◆ **How to complete this task**:
Which lines below hold the word "command"? Report each one.

◆ **Dataset records**:
◇ ◇ ◇ ◇ ◇ ◇ ◇

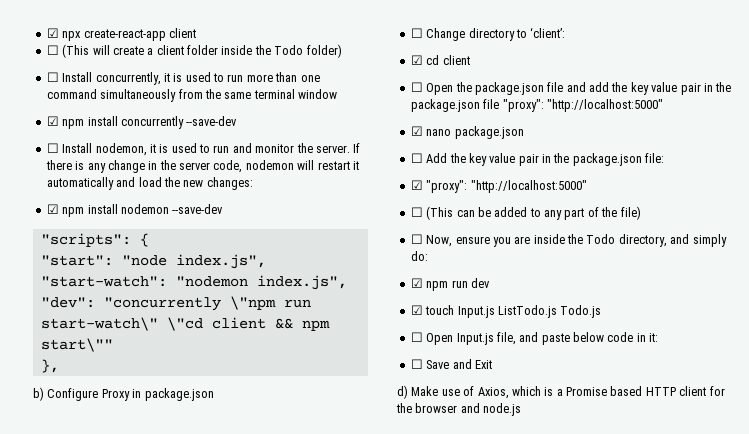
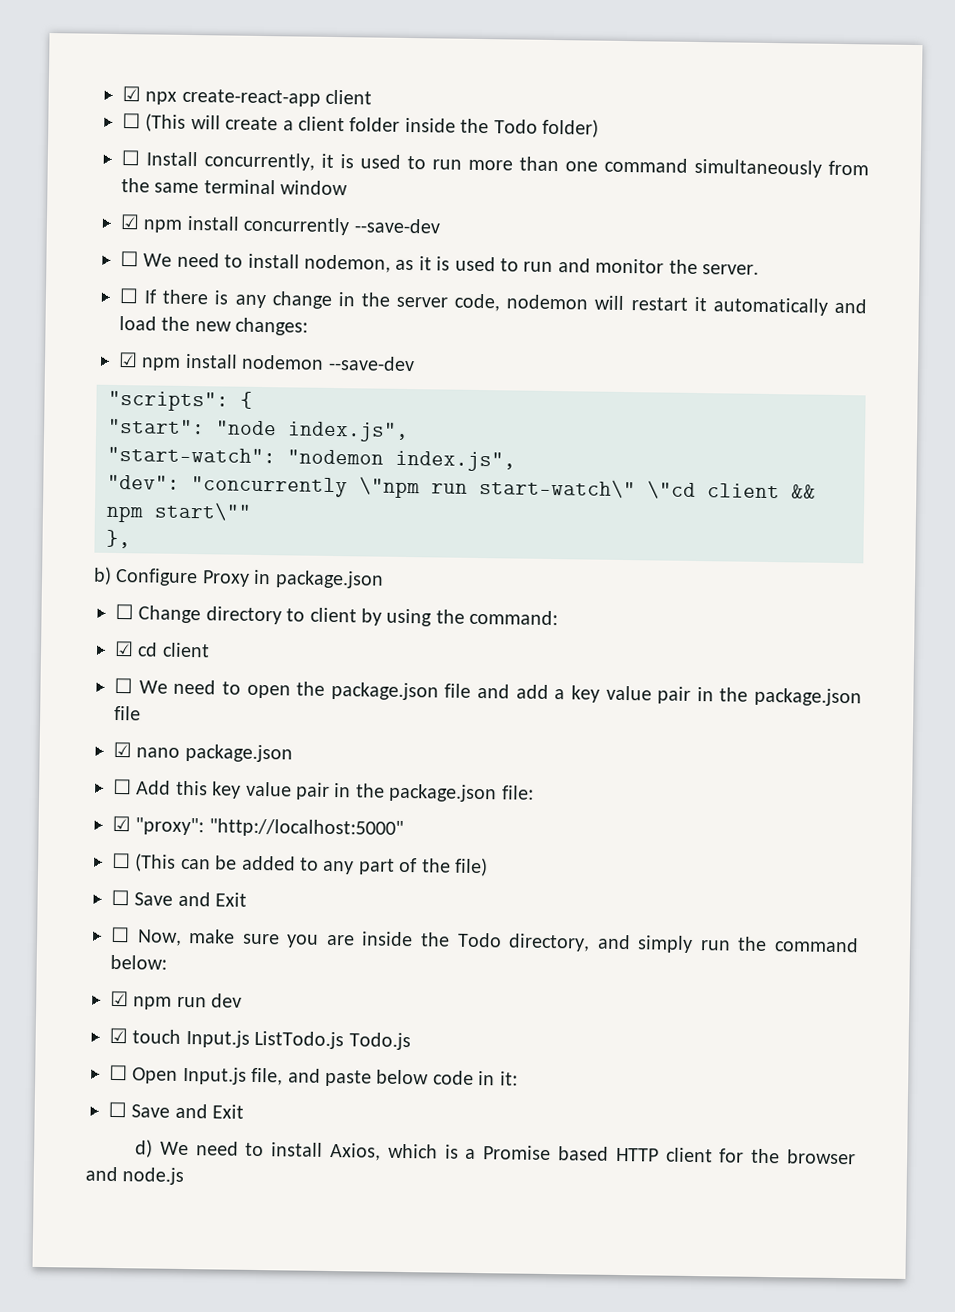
[62,143,147,156] Install nodemon, -> [143,252,415,273] We need to install nodemon, as
(350, 149) none -> [119,288,139,304] // ☐
[530,27,566,38] ‘client’: -> [309,607,559,627] client by using the command:
[426,83,454,95] Open -> [138,679,291,699] We need to open
[611,82,628,92] the -> [554,689,566,700] a
[502,99,663,112] "proxy": "http://localhost:5000" -> (141, 713) none
[449,153,466,163] the -> [175,780,208,796] this
(641, 213) none -> [111,889,248,907] // ☐ Save and Exit
[455,236,490,244] ensure -> [189,929,280,945] make sure
[410,251,428,261] do: -> [699,936,859,953] [110,954,167,970] run the command below:
[411,386,475,396] Make use of -> [159,1141,324,1157] We need to install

◇ ◇ ◇ ◇ ◇ ◇ ◇

◆ **Exercise solution**:
[530,27,566,38] ‘client’: -> [309,607,559,627] client by using the command:
[410,251,428,261] do: -> [699,936,859,953] [110,954,167,970] run the command below:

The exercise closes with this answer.